Howard was a prodigious diarist, and while some of his writings were lost or destroyed many years ago, some 22 notebooks worth of his writings and letters survive. Here, he describes events before and on July 1, from his own unique perspective.
Before the first of July, one of our chaps, Edmund Edgar [Edwin Edgar Jr.], a buddy of mine, got a cheque for $25. We had to go to the next village to cash it. But Captain [Reginald S.] Rowsell would not give him a pass to go. But he and I, with the help of one of our good sergeants, sneaked off. I went to see the sarge with Edgar and said “Sergeant, what would you do for a couple of bottles of champagne?” He knew that the officer had refused Ed permission to go. Well, he said, “I’d be as blind as the sphinx for two hours.” Well, that was all we wanted. We cashed the cheque and were back without being missed. Edgar and I went with a couple of bottles of champagne for the sergeant. He is alive yet, a real man he was, a born leader. He’d get men to follow him to the gates of hell.
Edgar divided the money left over in our platoon. Of course, there was lots of champagne and wine for some of us that night, as it was considered unlucky to bring money in the line with you. We had a nice time that night and on the first of July, Edgar was killed. A very likeable chap.
On June 28, we came on to the village of Acheux and got outfitted for the drive. Some of us were issued with bombs, more got ladders to throw across the trenches, and we all had a triangular piece of tin to tie to our backs, so as [our] artillery would see us and not shell us from the air.
On the 29th and 30th, we knew we were for it, so we all wrote letters home and left messages with our chums if we should be killed. Some of them were sure they were going to be killed, and I know of a couple of chaps who thought that way and were killed. It’s strange how some chaps seemed to know they were not coming back from the drive. We knew what we were in for. I’ll give you three instances I know.

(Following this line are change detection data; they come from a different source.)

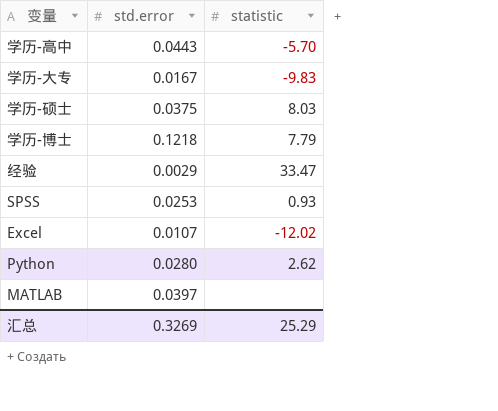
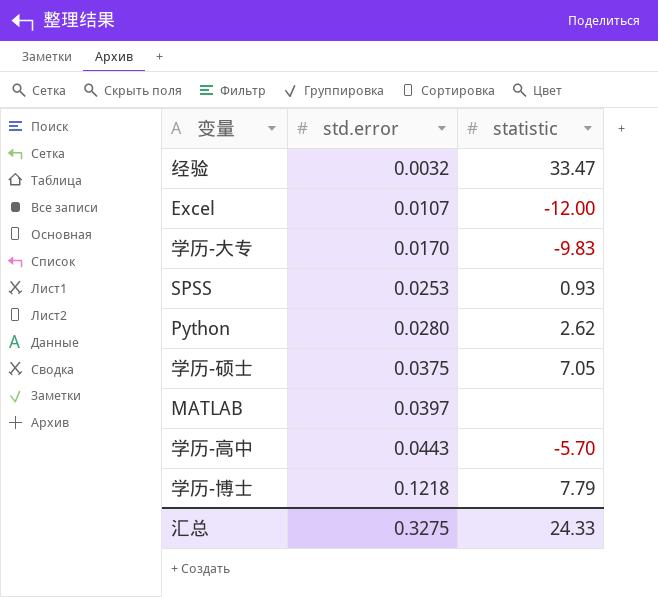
row order: none -> std.error ascending
经验 | std.error: 0.0029 -> 0.0032
Excel | statistic: -12.02 -> -12.00
学历-大专 | std.error: 0.0167 -> 0.0170
学历-硕士 | statistic: 8.03 -> 7.05
汇总 | std.error: 0.3269 -> 0.3275
汇总 | statistic: 25.29 -> 24.33

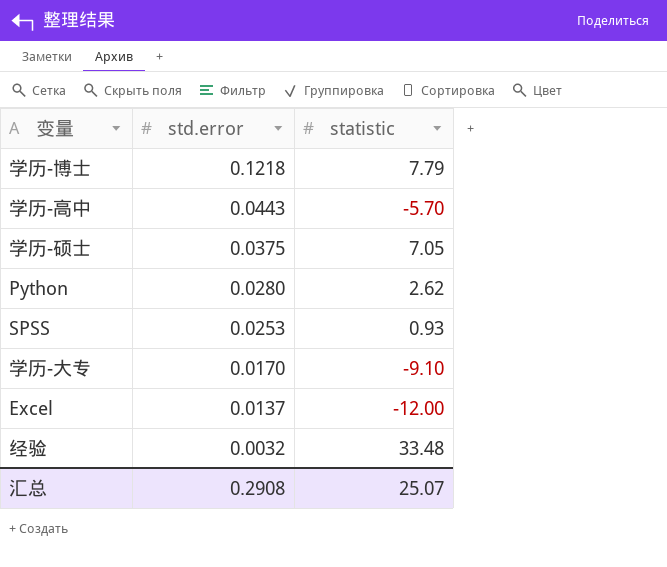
row order: std.error ascending -> std.error descending
row MATLAB: 0.0397 | none -> none
学历-大专 | statistic: -9.83 -> -9.10
Excel | std.error: 0.0107 -> 0.0137
经验 | statistic: 33.47 -> 33.48
汇总 | std.error: 0.3275 -> 0.2908
汇总 | statistic: 24.33 -> 25.07

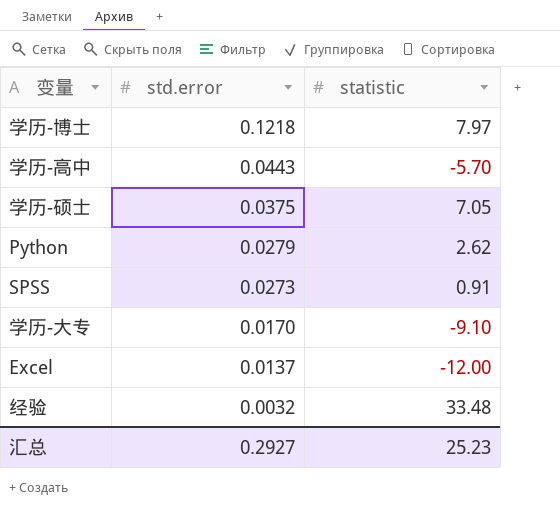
学历-博士 | statistic: 7.79 -> 7.97
Python | std.error: 0.0280 -> 0.0279
SPSS | std.error: 0.0253 -> 0.0273
SPSS | statistic: 0.93 -> 0.91
汇总 | std.error: 0.2908 -> 0.2927
汇总 | statistic: 25.07 -> 25.23

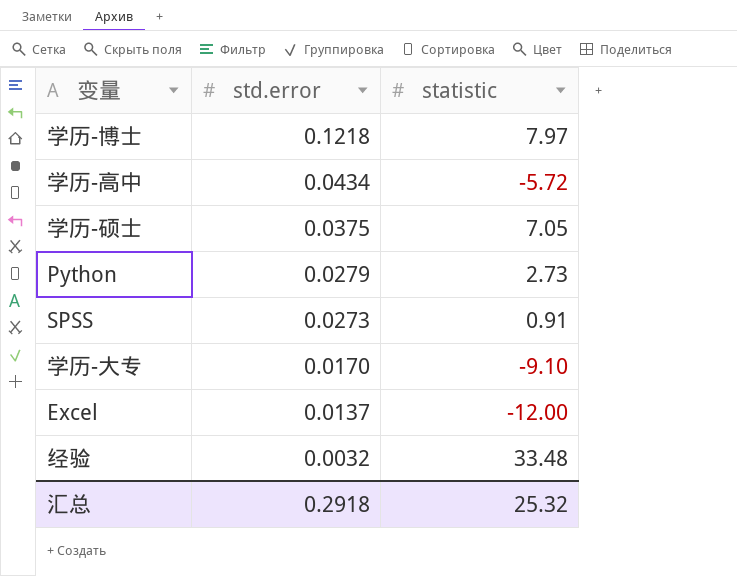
学历-高中 | std.error: 0.0443 -> 0.0434
学历-高中 | statistic: -5.70 -> -5.72
Python | statistic: 2.62 -> 2.73
汇总 | std.error: 0.2927 -> 0.2918
汇总 | statistic: 25.23 -> 25.32

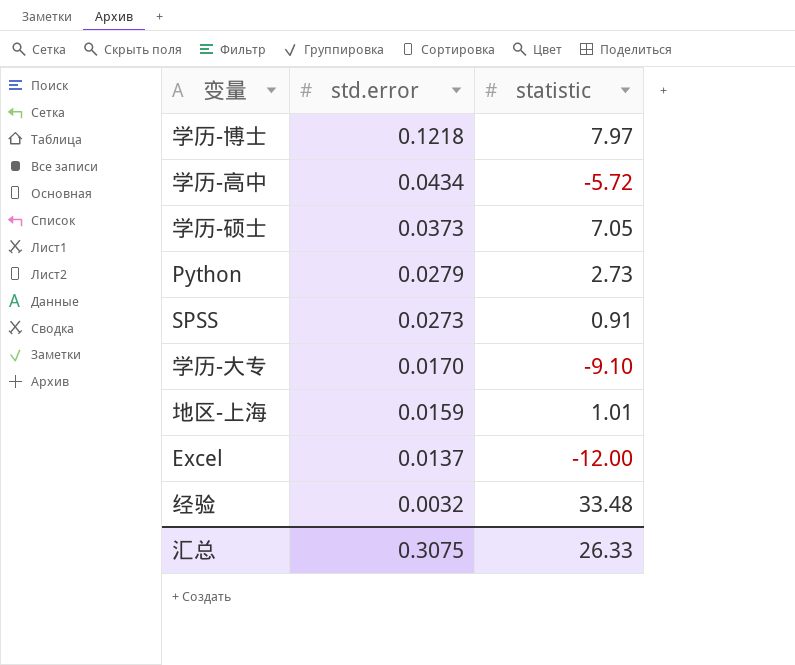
学历-硕士 | std.error: 0.0375 -> 0.0373
row 地区-上海: none -> 0.0159 | 1.01
汇总 | std.error: 0.2918 -> 0.3075
汇总 | statistic: 25.32 -> 26.33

Mike Flynn, a lovely kid from central Newfoundland, wrote about a dozen letters that night, and I asked him what he was writing so many for, and he said these were the last he’d write. He seemed like a damned man. I tried to jolly him along, but he could not seem to throw off the depression that was on him.
The second, laughing, carefree Jimmy Howard, who said, “The bullet that kills one, kills two.” Strange to say, his mother died after she heard the news of his death.
Then there was Joe Penney from Carbonear. He was engaged to my sister [Beatrice Mary Morry, born Sept. 22, 1888], and that evening he came to me with a letter and ring and said “give this to Trixie when you get home.” I said, “Why not keep them, you’ll see her as soon as me.” But he said, “No, I’m not going back.” He also was killed. A fine chap. He could have had his discharge, but would not take it.
On the night of the 29th, we left to march into the line. We left the roads and marched through fields and byroads. We sang songs and talked when marching easy. The songs were “My Little Gray Home in the West,” “Take Me Back to Dear Old Blighty,” “Down on the Farm,” “When You Wore a Tulip,” and the favourite one was “When the Great Red Dawn is Shining.” Poor chaps; only about one out of twelve were left uninjured or alive after the next day.
On the afternoon of June 30, we were all briefed to our part in the next day’s advance and knew that zero hour was 7 a.m. Unfortunately, or fortunately, whichever way one looked at it, being married, I was picked among the 10 per cent who were kept back about three miles, in reserve for bringing up rations as the troops advanced.
The morning of July 1 was lovely, once the ground fog cleared away. At dawn, eight of us were sent in with rations, and brought it around to the boys in the trenches. I never felt so low as I did that morning. All the chums were going over and I was kept back with some others. Anyway, Victor Carew, my cousin from Cape Broyle, and I stayed in and were there when the boys went over.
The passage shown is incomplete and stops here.